Come affrontiamo il COVID, due anni dopo l’inizio della pandemia

In due anni di pandemia è cambiato radicalmente l’approccio alla cura di COVID-19. Siamo passati progressivamente dalla lotta impari contro un nemico sconosciuto – sia in termini clinici che gestionali di organizzazione sanitaria – all’idea che una strategia a lungo termine non debba centrarsi solo sul contenimento della diffusione del virus, ma soprattutto sulla gestione del suo impatto sulla salute, sia con la vaccinazione ma soprattutto con l’approvazione di farmaci in grado di bloccare l’infezione nelle prime fasi nei più fragili.

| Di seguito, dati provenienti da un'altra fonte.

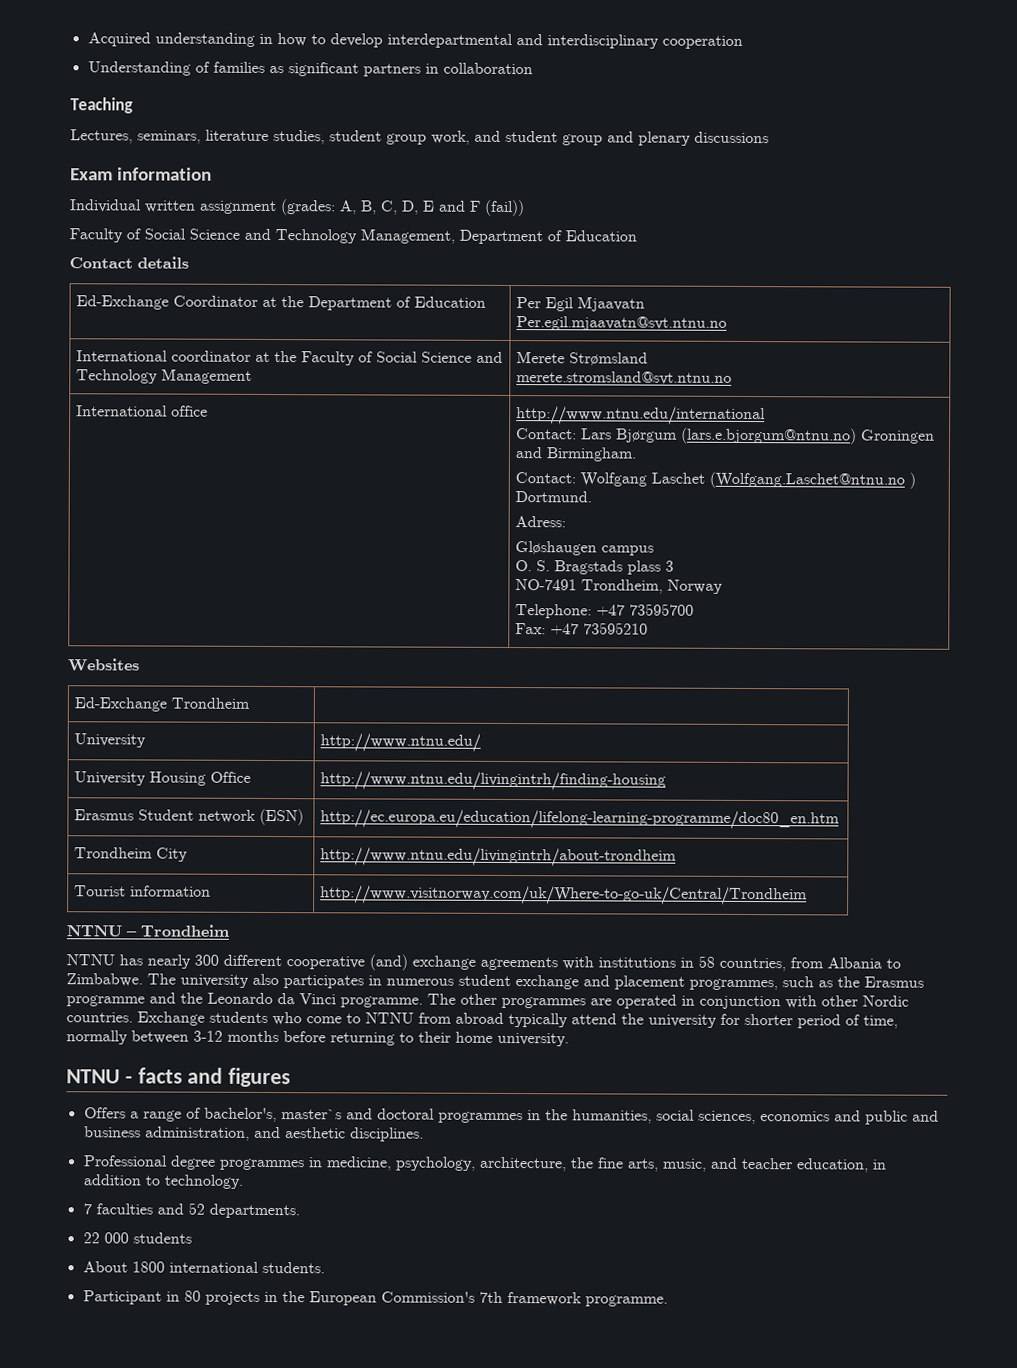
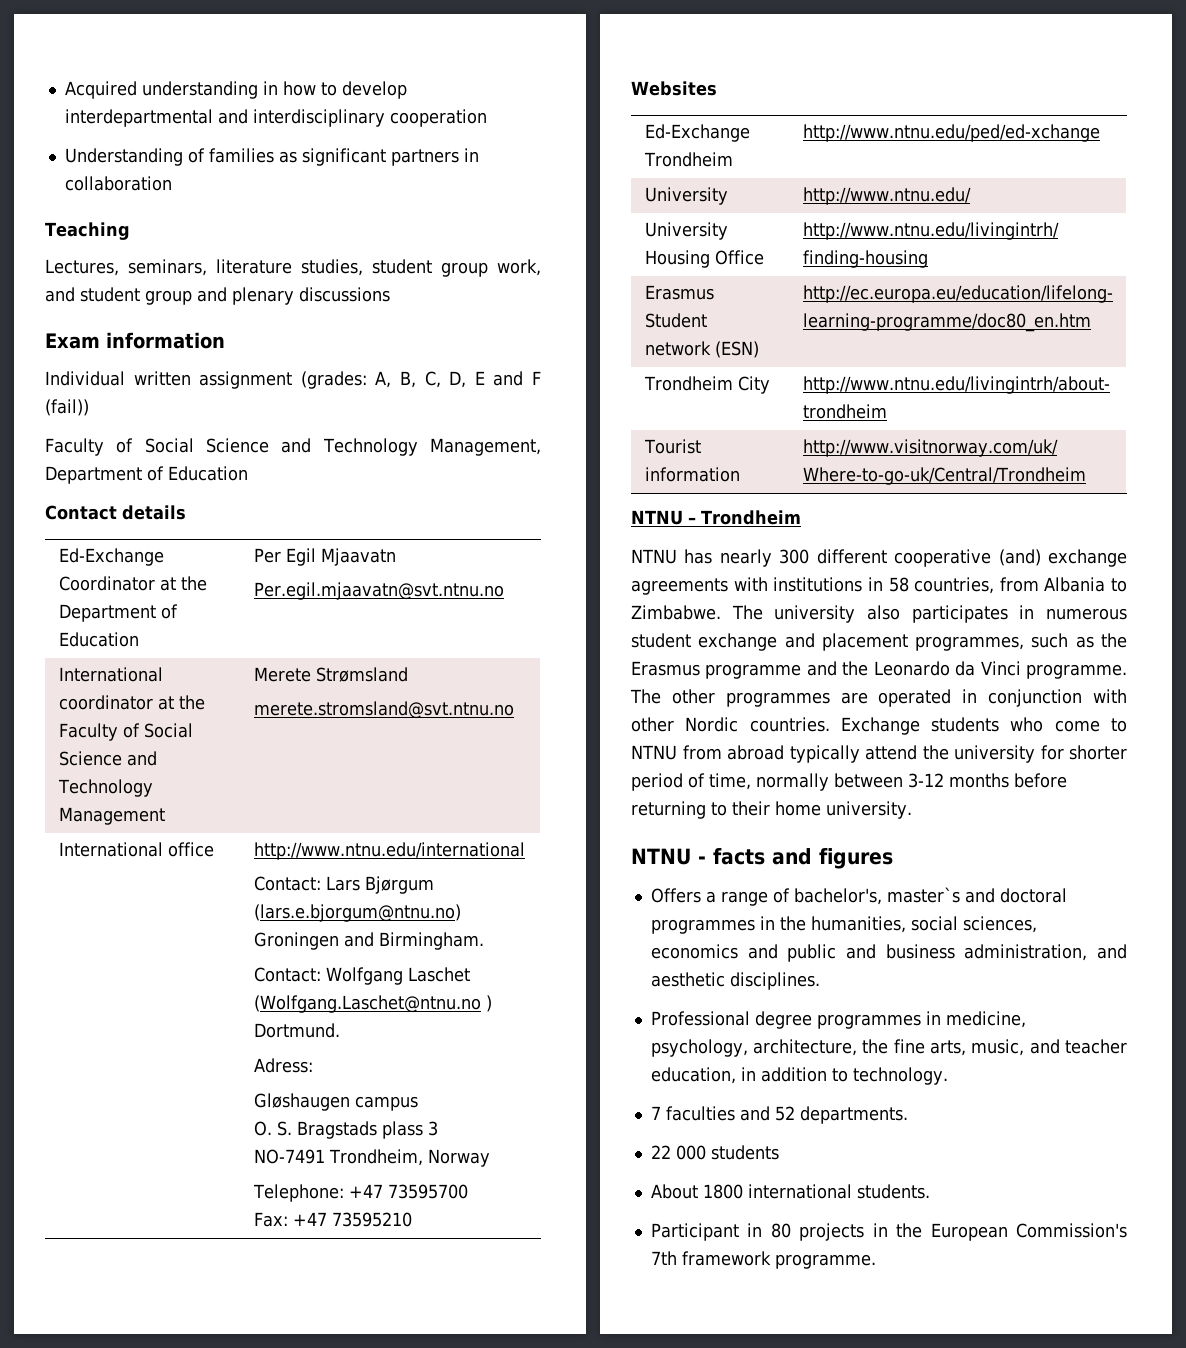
- Ed-Exchange Trondheim |
+ Ed-Exchange Trondheim | http://www.ntnu.edu/ped/ed-xchange

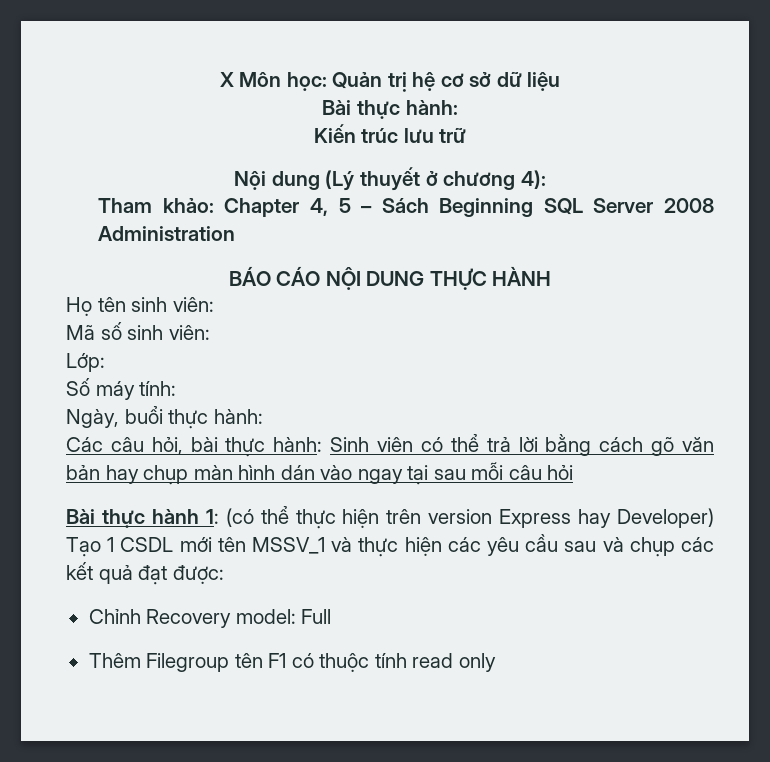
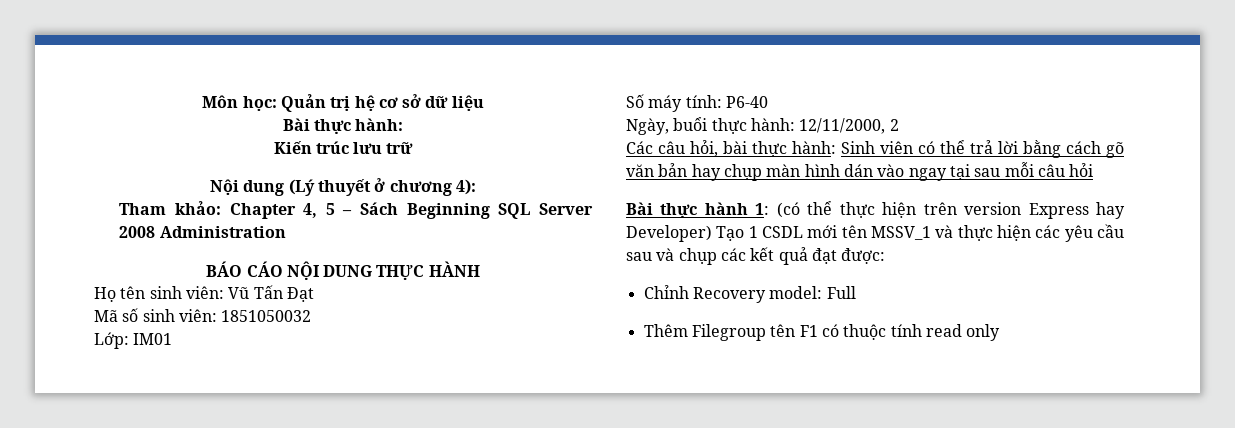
- X Môn học: Quản trị hệ cơ sở dữ liệu
+ Môn học: Quản trị hệ cơ sở dữ liệu
- Họ tên sinh viên:
+ Họ tên sinh viên: Vũ Tấn Đạt
- Mã số sinh viên:
+ Mã số sinh viên: 1851050032
- Lớp:
+ Lớp: IM01
- Số máy tính:
+ Số máy tính: P6-40
- Ngày, buổi thực hành:
+ Ngày, buổi thực hành: 12/11/2000, 2

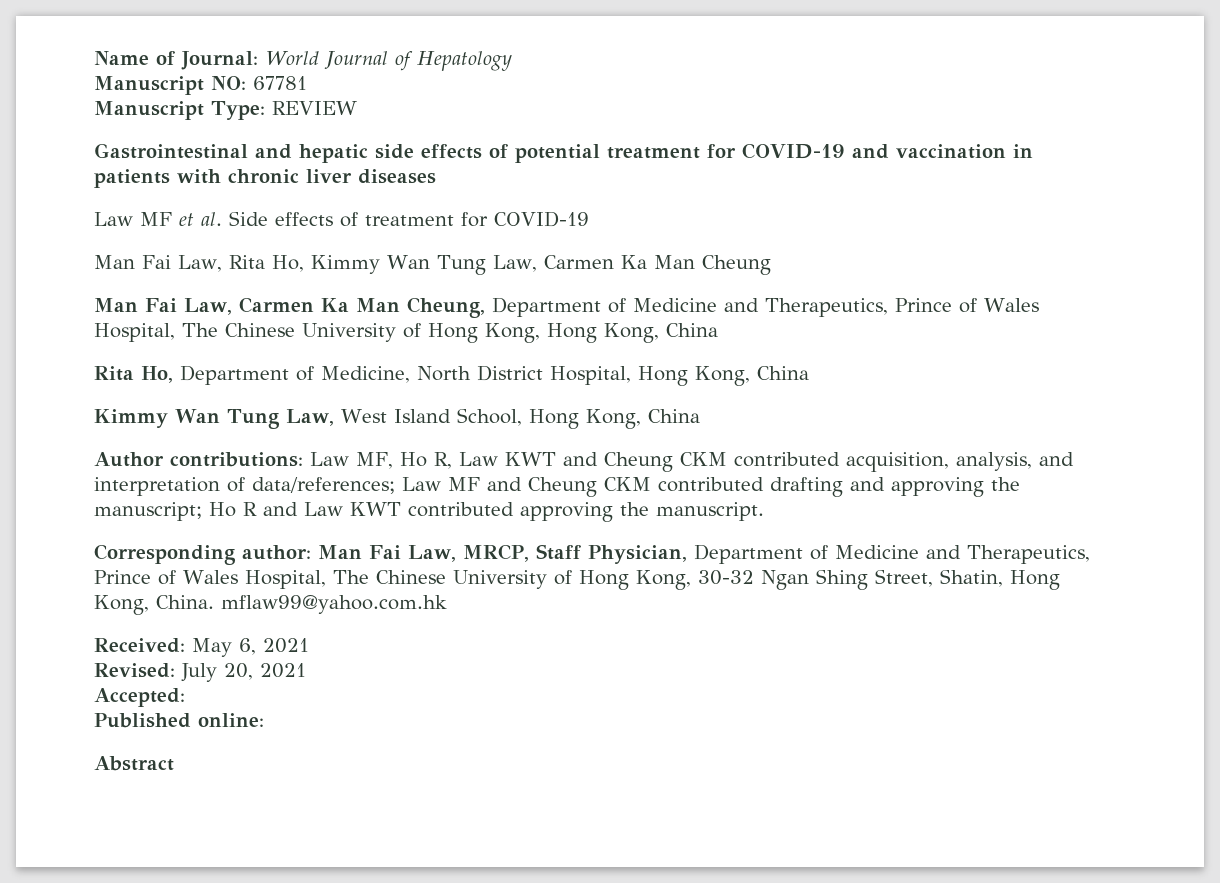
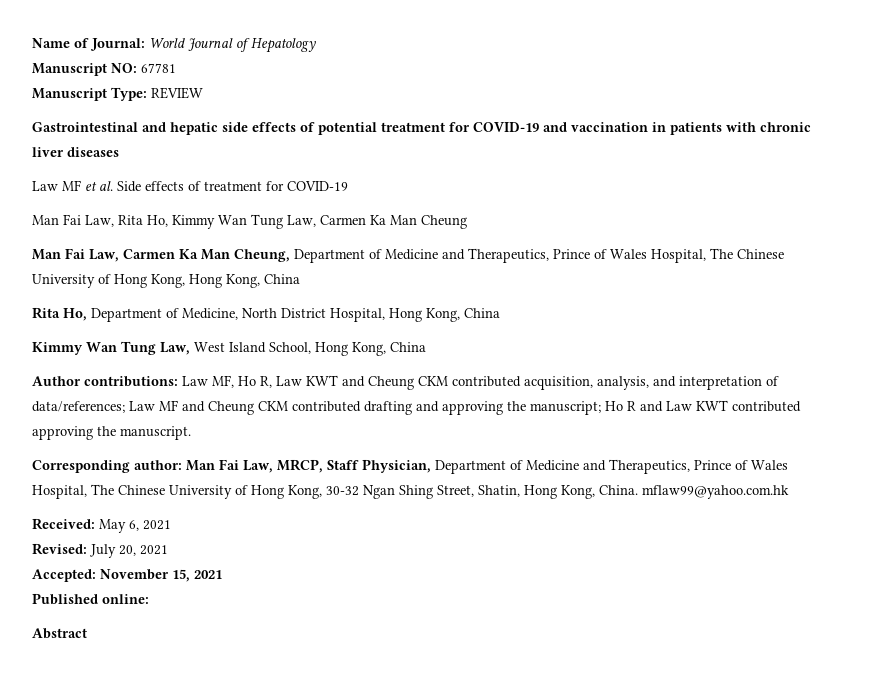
- Accepted:
+ Accepted: November 15, 2021

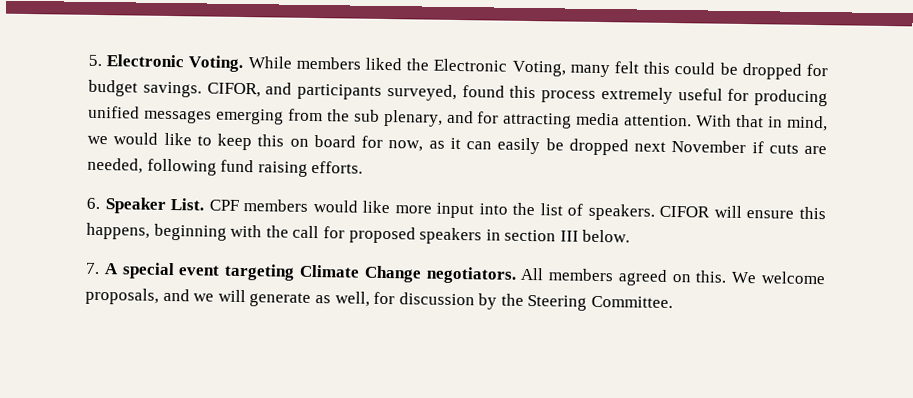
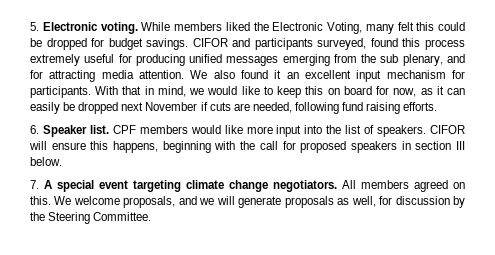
- 5. Electronic Voting.
+ 5. Electronic voting.
- CIFOR, and participants surveyed, found this process extremely useful for producing unified messages emerging from the sub plenary, and for attracting media attention.
+ CIFOR and participants surveyed, found this process extremely useful for producing unified messages emerging from the sub plenary, and for attracting media attention.
+ We also found it an excellent input mechanism for participants.
- 6. Speaker List.
+ 6. Speaker list.
- 7. A special event targeting Climate Change negotiators.
+ 7. A special event targeting climate change negotiators.
- We welcome proposals, and we will generate as well, for discussion by the Steering Committee.
+ We welcome proposals, and we will generate proposals as well, for discussion by the Steering Committee.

La consapevolezza dei progressi fatti dalla ricerca scientifica in questi due anni e di questo cambiamento di paradigma è la base per una strategia politica di gestione della pandemia che sia il più possibile basata sulle evidenze scientifiche.

“Possiamo individuare tre fasi della pandemia”, spiega a “Le Scienze” Patrizia Rovere Querini, immunologa e direttrice del Programma strategico per lo sviluppo del progetto Integrazione Ospedale-Territorio dell’IRCCS Ospedale San Raffaele di Milano. “Il primo anno ci ha trovati impreparati di fronte a un virus simil-influenzale ma del tutto nuovo e molto più aggressivo, e abbiamo iniziato a combattere con le deboli armi che in quel momento avevamo già testato. Il secondo anno, dove sono arrivati i vaccini e i primi farmaci specifici contro COVID-19, e questo terzo anno di pandemia che si è aperto con l’arrivo di nuovi antivirali e nuovi monoclonali.”